Teamwork in the Health Care Environment

iNancy Elder Care with Nancy Karen Culp RN.  As a Registered Nurse with almost 38 years of nursing experience I bring to you a series of articles & guides to help navigate thru the workplace setting. Over the years I have been thru the School of Hard Knocks so to speak and I’m still learning!  Experiencing a wide range of work settings, situations and challenges along the way has allowed me to share what I have learned or that which those around me have learned.  This information is presented to give you support and advice. Here is my unique perspective of the experiences I have had along the way for your benefit!

An effective teambuilding program is designed to be a give and take situation… to allow for participants to give feedback on what their strengths and weaknesses lie and then make their contribution to the team.  In a health care environment, where Quality of Care and Quality of Life are at stake, it is vital all staff to work together to get the hundreds of tasks done in a timely and efficient manner. 

Long Term Care (LTC) like most work environments, undergoes changes that impact how the unit or interdisciplinary team work together. One example of this was back in the 90’s when most facilities added subacute or rehab units to their services, they dramatically increased the number of admissions and discharges.  Staff needed to work more closely than ever as a TEAM to accomplish this monumental task.

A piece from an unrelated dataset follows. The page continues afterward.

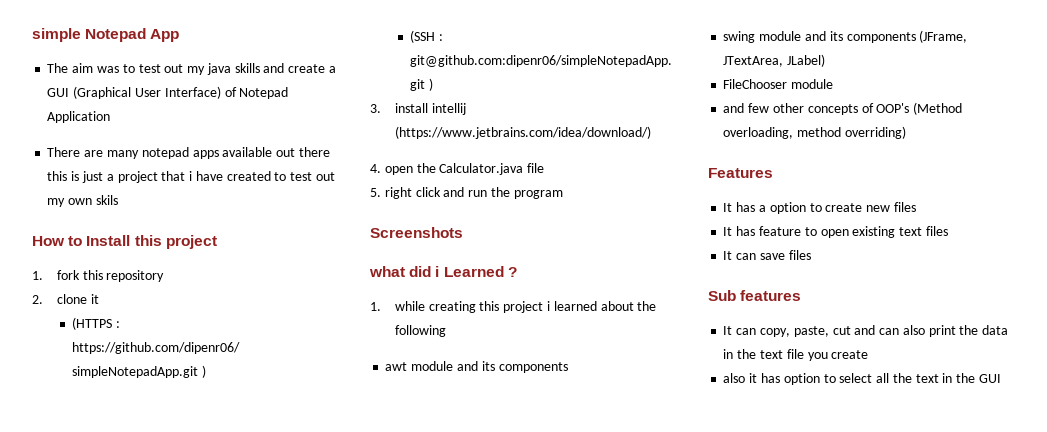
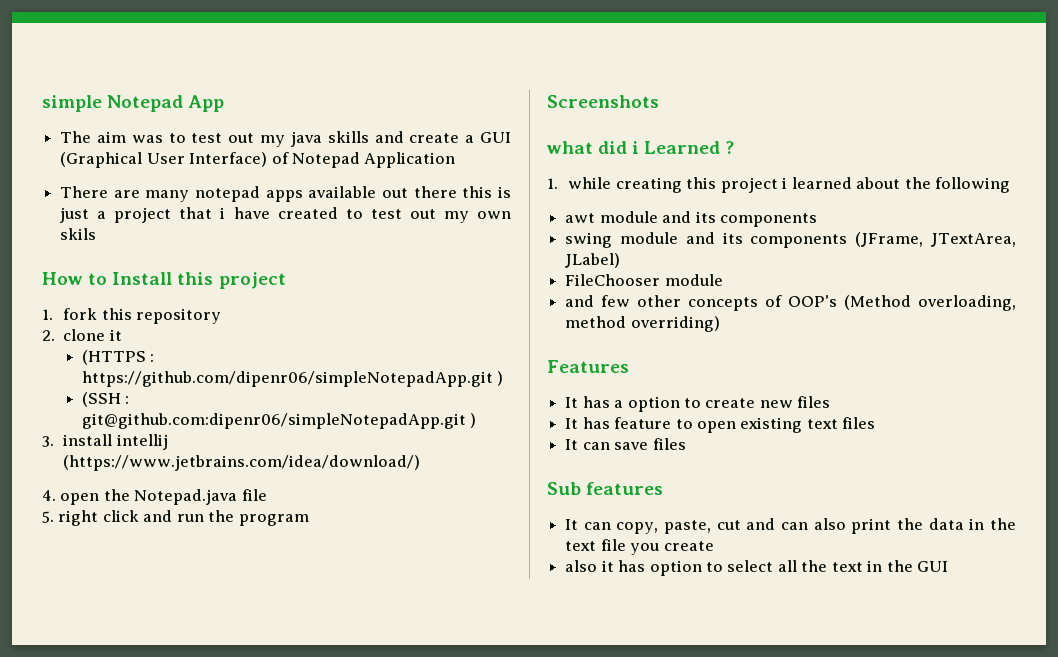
- 4. open the Calculator.java file
+ 4. open the Notepad.java file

TEAMBUILDING creates a working environment that:

  • Fosters TEAM spirit.  It is a way to formalize the power of COLLABORATION. By definition – collaboration is a way to blend the talents, skills & creativity of a diverse group of people.  By collaborating, a work group leverages its skills, time, and resources for their own benefit and that of the organization. 
  • Allows for us to better understand ourselves and others thereby creating a diverse and creative and enjoyable working environment…In order to accomplish what we want, we need to START with the END in mind.  Wouldn’t it be great to look forward to work every day?  To thoroughly enjoy what we do?  We must first decide what that would be like.  “If a person does not know what harbor he is seeking, no light will be enough to guide him”  

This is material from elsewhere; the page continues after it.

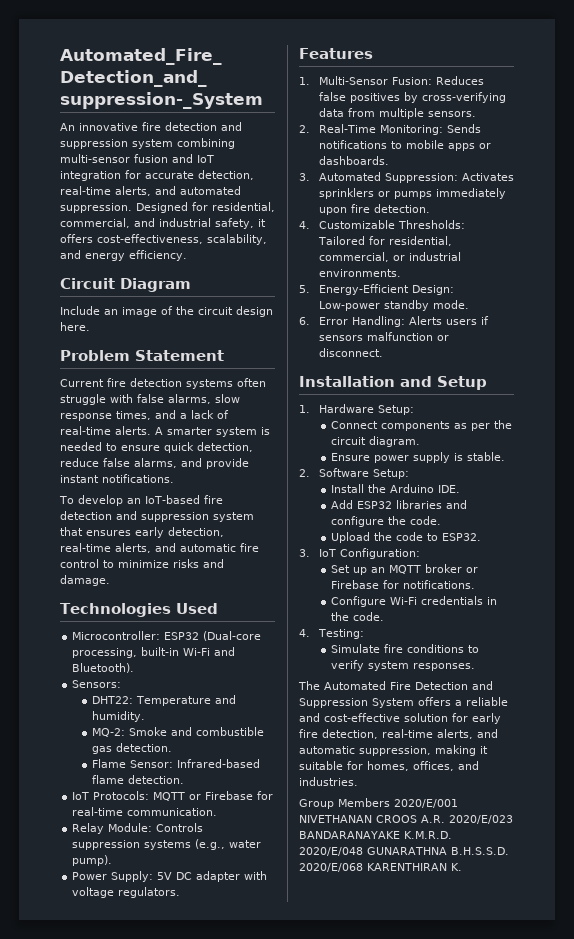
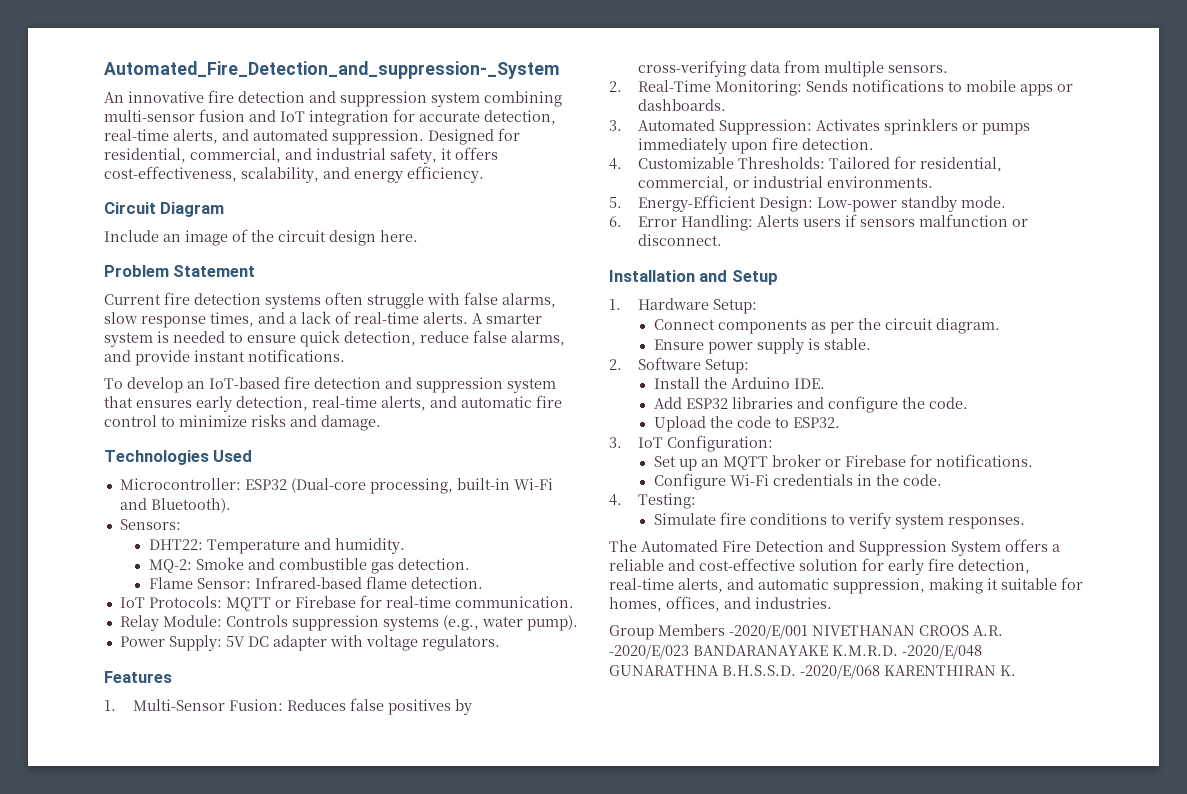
- Group Members 2020/E/001 NIVETHANAN CROOS A.R. 2020/E/023 BANDARANAYAKE K.M.R.D. 2020/E/048 GUNARATHNA B.H.S.S.D. 2020/E/068 KARENTHIRAN K.
+ Group Members -2020/E/001 NIVETHANAN CROOS A.R. -2020/E/023 BANDARANAYAKE K.M.R.D. -2020/E/048 GUNARATHNA B.H.S.S.D. -2020/E/068 KARENTHIRAN K.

Trainers know that it is important to get the objectives out of the way early on, otherwise participants spend valuable time thinking about them and miss the learning at hand.  One way to do this is to tell the staff that I have a magic wand which allows them to change anything they want in their work environment.  I pass around an actual toy “magic wand”  and I ask them to answer the following questions:

Question #1 – If you could change anything about others at work, what would it be?

Question #2 – You have just become “the boss” if you could change anything about your working environment, what would it be?

These two questions open the door for participants to verbalize their thoughts and feelings about their vision for what a cohesive work environment should be… it is very insightful to say the least about the picture they paint of the challenges they are currently working with!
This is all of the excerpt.